TD_SimpleImputeTransform substitutes specified values for missing values in the input table. The specified values come from TD_SimpleImputeFit output.

The TD_SimpleImputeTransform function is a transformer for handling missing data in Teradata tables or views. TD_SimpleImputerTransform can be used to impute missing values with reasonable estimates, which ensures the resulting analysis or modeling is more accurate and reliable. This function is used with output from the TD_SimpleImputeFit function.
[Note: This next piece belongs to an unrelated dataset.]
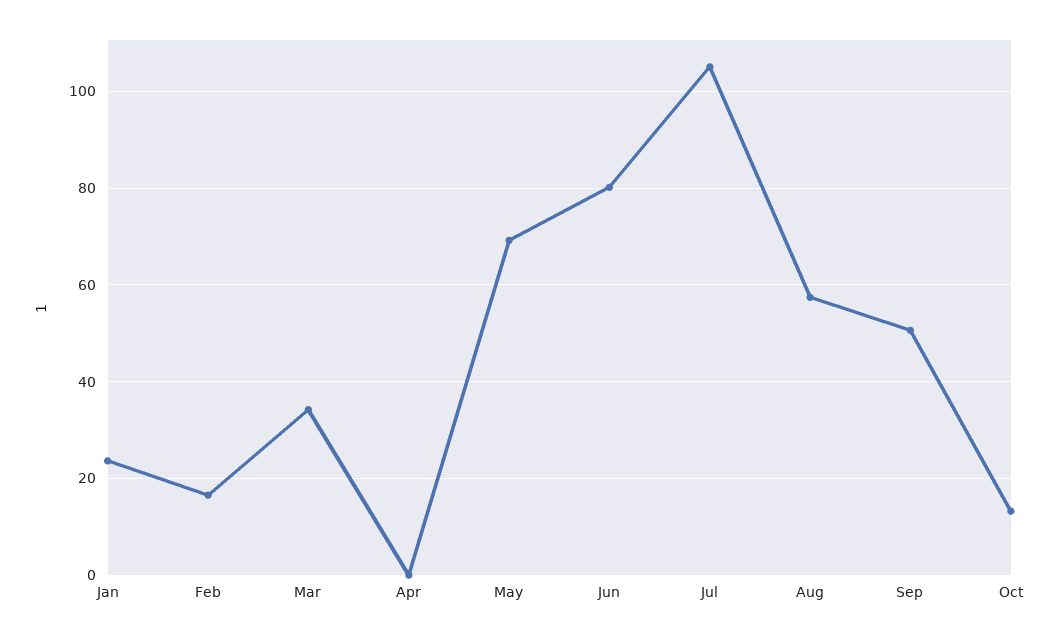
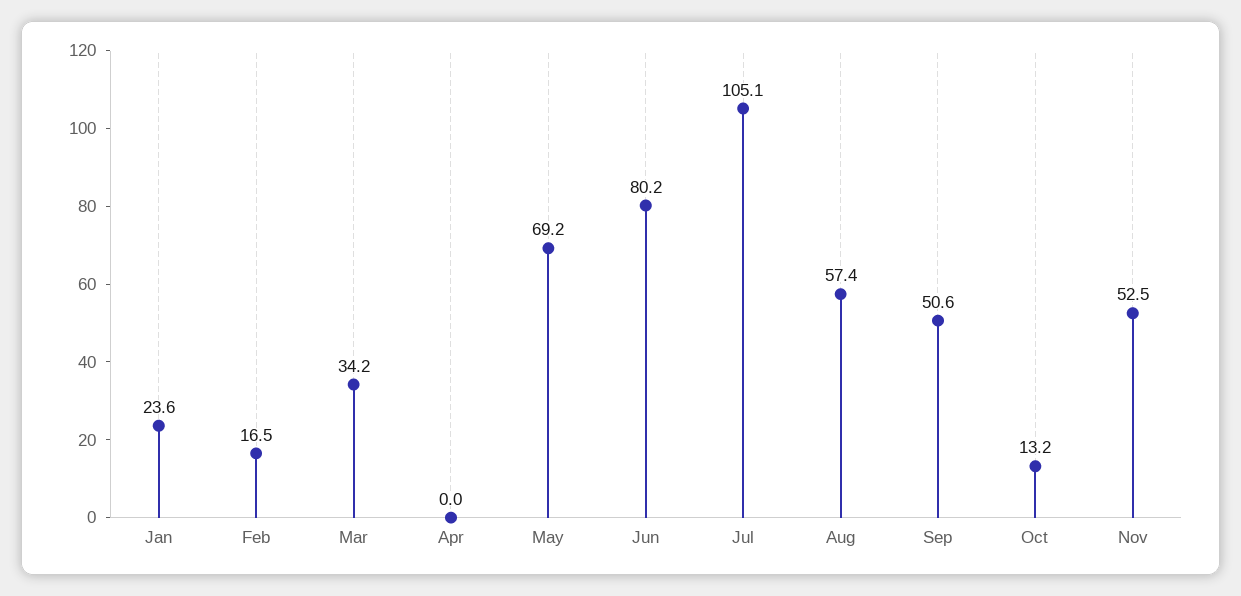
Nov: none -> 52.5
It can be applied to columns in a table or view that have missing values. TD_SimpleImputeTransform can replace these missing values with a variety of imputation strategies, including mean, median, most frequent, and constant values.

For example, suppose you have a dataset of customer information where each row represents a customer and columns represent various features such as age, income, gender, education level, etc. Some of the customers did not provide their income information during the data collection process, resulting in missing values in the income column. If you remove these rows with missing values, you will lose valuable information about these customers and potentially bias the analysis.

Use TD_SimpleImputeTransform to impute the missing values in the income column. For instance, you can use the mean or median income of the non-missing values in the same column to fill in the missing values. This imputed data helps to provide a complete picture of the dataset to perform further analysis, such as identifying income distribution among different genders, education levels, or age groups.